Debes volver
¿Estaba muerto? Desperté. ¿Lo había certificado el médico al que llamó mi
madre?
Acabábamos de venir de su consulta, pero de camino a casa debí de empeorar.
Era solo un niño, tendría unos nueve o diez años.
Cuando volvimos de la consulta, mi madre me metió en su cama, me arropó y me
dijo que iba por las medicinas que me había recetado. Llamó a mi abuela para
que estuviera pendiente de mí y le pidió que no se moviera de la cabecera de la
cama.
Mis recuerdos solo se limitan a ser consciente de que convulsioné, cerré los
ojos y sentí que rodaba por una larga pendiente que se abría en un profundo
abismo. ¿Descendí?
Más tarde supe que el médico dijo a mis familiares que, si no despertaba, se
fuesen preparando para lo peor.
Yo no puedo recordarlo, solo tengo como referencia que sería sobre las doce
de la mañana cuando llegamos a casa. Lo sé porque mi abuela siempre rezaba una
oración a esta hora; me contaba que era el Ángelus, la hora en que el Espíritu
Santo le anuncia a María que será la madre del Hijo de Dios.
Sí, estoy seguro, mi madre acababa de irse y, a pesar del fortísimo dolor de
cabeza que sentía, fue cuando escuché el rezo de mi abuela. Oí su grito
desesperado… ¿o acaso era el mío cuando me veía precipitarme al profundo abismo
al que irremediablemente me vi caer?
La luz de la mañana que entraba por la ventana e iluminaba el dormitorio de
mis padres se apagó como quien apaga una lámpara. Todo era oscuridad, silencio
y paz. Extrañamente, tras el sobresalto del temor de que me iba al fondo de un
tajo, sentía paz, una paz como no había experimentado ni en mis cortos años de
existencia.
Gritos, llantos desesperados de mi abuela, de las vecinas que acudieron a
socorrerla, de mi madre, que había vuelto precipitadamente de la farmacia.
Voces del médico y la enfermera, que habían venido raudamente a la llamada de
auxilio por mi estado. Yo los oía. No entendía a qué tanto alboroto: me sentía
bien, no me había dañado al caer a ese precipicio. Sentía paz, una enorme paz.
Y la luz volvió: más blanca, más radiante, más potente… Casi dañaba mis ojos
tras los momentos anteriores de oscuridad.
Allí estaba mi abuelo materno. No estaba solo: había más personas con él que
no reconocí. Hacía veinticinco años que había fallecido; le había visto solo en
la foto medio amarillenta que mi abuela tenía colgada en su dormitorio, y
debajo de ella, una pequeña repisa en la que siempre había un vaso con una flor
y una vela que solo encendía por el Día de los Difuntos. Me abrazó. Sentí su
calor… ¿o no? En mi visita, el médico me había diagnosticado que tenía una
pulmonía, y de ahí que tuviera una fiebre tan elevada. Oí su voz… ¿o no?
Me sentía muy turbado, pero estoy seguro de que era una voz diferente de
todas las voces que había en la habitación:
—¡Debes volver! ¡Debes volver! ¡Aquella luz te guiará!
La luz que me señalaba era blanca, muy blanca; quizás menos potente que la
que me rodeaba en ese momento. No molestaba al mirarla, y caminé hacia ella.
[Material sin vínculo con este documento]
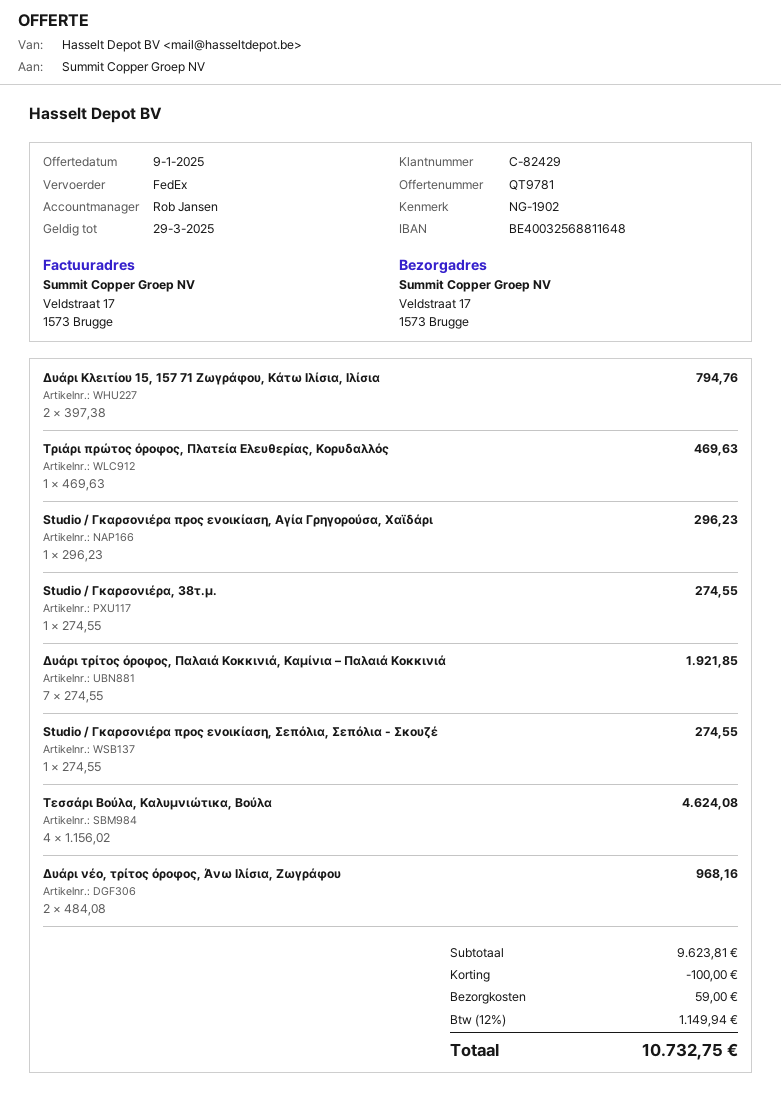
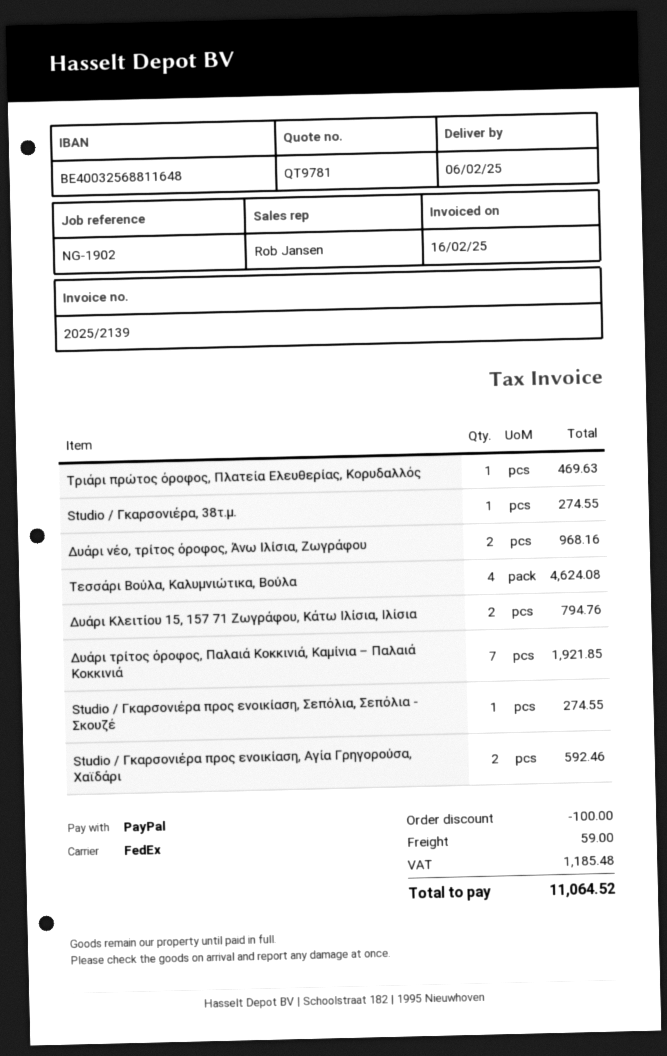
Studio / Γκαρσονιέρα προς ενοικίαση, Αγία Γρηγορούσα, Χαϊδάρι: 1 for 296.23 -> 2 for 592.46
tax: 1149.94 -> 1185.48
total: 10732.75 -> 11064.52

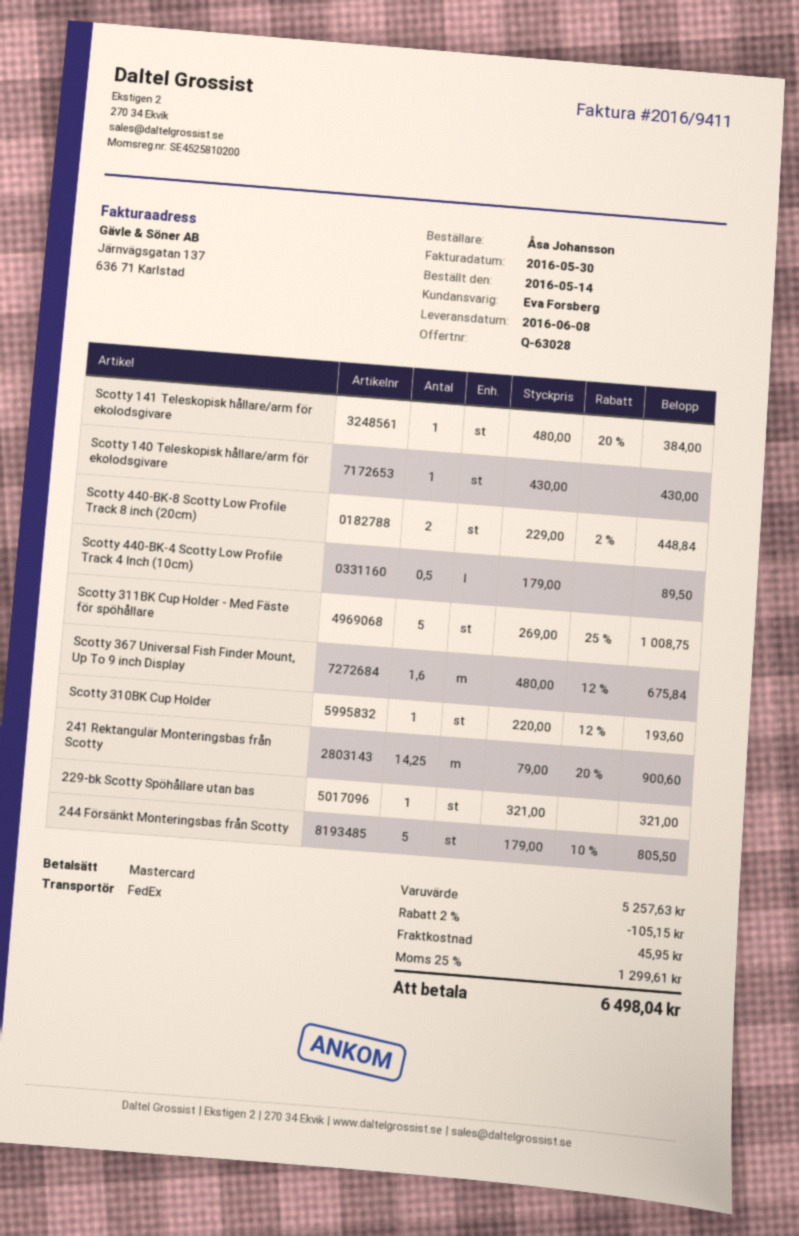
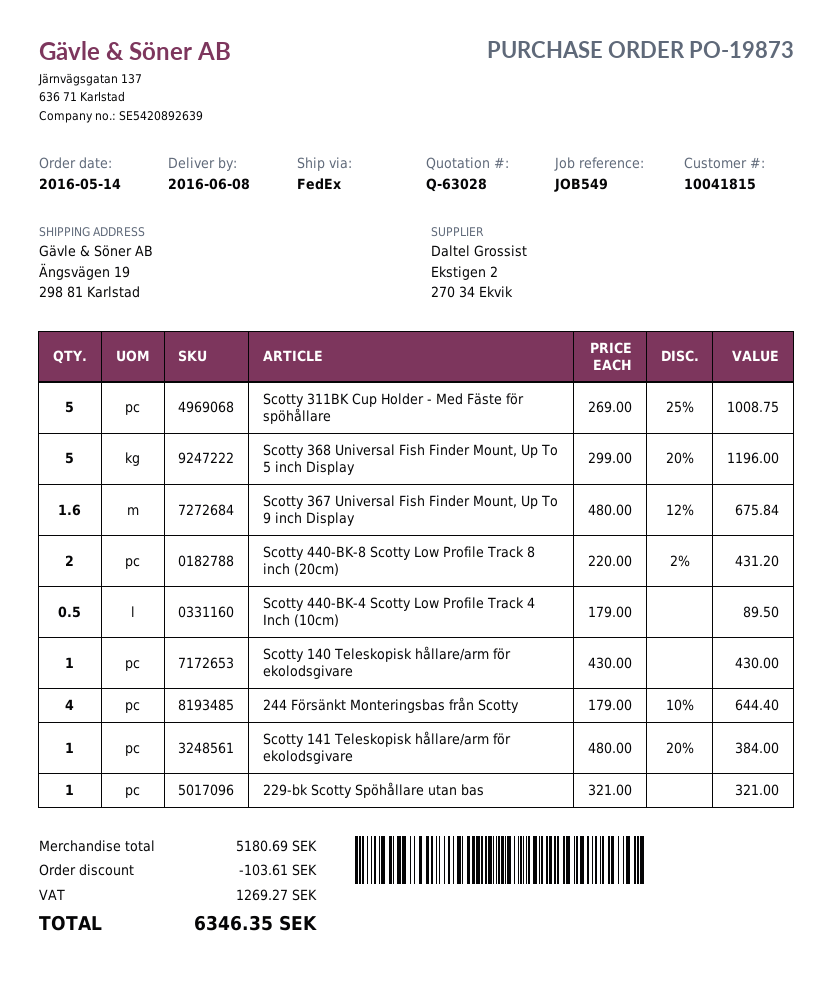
Scotty 440-BK-8 Scotty Low Profile Track 8 inch (20cm): 2 x 229.00 - 2% = 448.84 -> 2 x 220.00 - 2% = 431.20
Scotty 310BK Cup Holder: 1 x 220.00 - 12% = 193.60 -> none
241 Rektangulär Monteringsbas från Scotty: 14.25 x 79.00 - 20% = 900.60 -> none
244 Försänkt Monteringsbas från Scotty: 5 x 179.00 - 10% = 805.50 -> 4 x 179.00 - 10% = 644.40
Scotty 368 Universal Fish Finder Mount, Up To 5 inch Display: none -> 5 x 299.00 - 20% = 1196.00
subtotal: 5257.63 -> 5180.69
discount: 105.15 -> 103.61
shipping: 45.95 -> none
tax: 1299.61 -> 1269.27
total: 6498.04 -> 6346.35

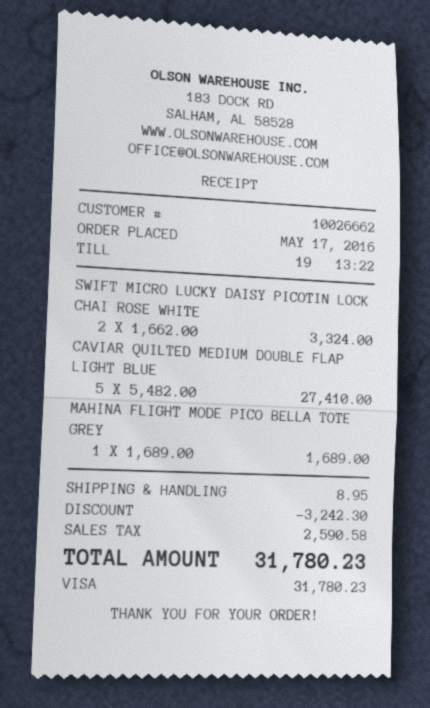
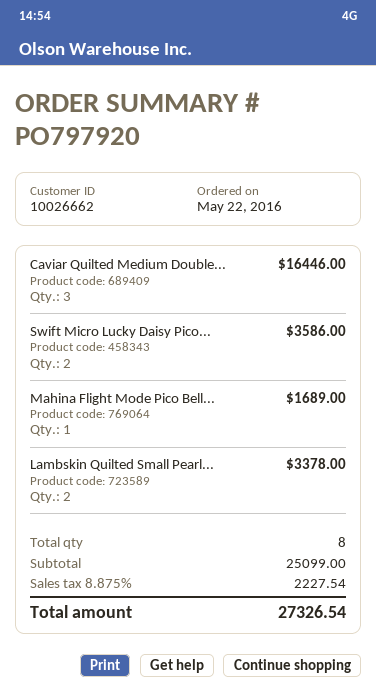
order date: 2016-05-17 -> 2016-05-22
SWIFT MICRO LUCKY DAISY PICOTIN LOCK CHAI ROSE WHITE: 2 for 3324.00 -> 2 for 3586.00
CAVIAR QUILTED MEDIUM DOUBLE FLAP LIGHT BLUE: 5 for 27410.00 -> 3 for 16446.00
Lambskin Quilted Small Pearl...: none -> 2 for 3378.00
discount: 3242.30 -> none
shipping: 8.95 -> none
tax: 2590.58 -> 2227.54
total: 31780.23 -> 27326.54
Me
paré, volví y le pregunté:
—¿Tú no vienes, abuelo?
—No, pequeño, aquí es mi lugar.
Habrían pasado seis o siete horas. Desperté… ¿o volví? En realidad, no lo
sé.
La luz de la lámpara de bronce del dormitorio estaba encendida. Tenía seis
brazos que portaban seis bombillas de vela, y todas proyectaban su luz al
techo, iluminando suficientemente la habitación. Las cortinas de la ventana,
corridas a ambos lados, dejaban ver tras los cristales que la tarde declinaba y
que las sombras de la noche no iban a pesar a los allí presentes, pues
irradiaban felicidad cuando abrí los ojos. Y pedí beber agua.
¿Desperté o volví? Solo sé que para mí fue un tránsito: de un estadio de
fiebre alta, tos, respiración acelerada, dificultad para respirar, ruidos
crepitantes en el pulmón, pérdida de apetito, vómitos (debido a la tos o por
tragar mucosidad), sensación de malestar y turbación, dolor abdominal… a un
remanso de paz. Mucha paz. Un tiempo que yo viví en lo que creí fueron unos
minutos, y para mis familiares fueron horas de incertidumbre y miedo. Y
ciertamente, transcurrieron más de seis o siete horas.
Solo quizás ahí esté la razón de cuando digo que la muerte es el final feliz.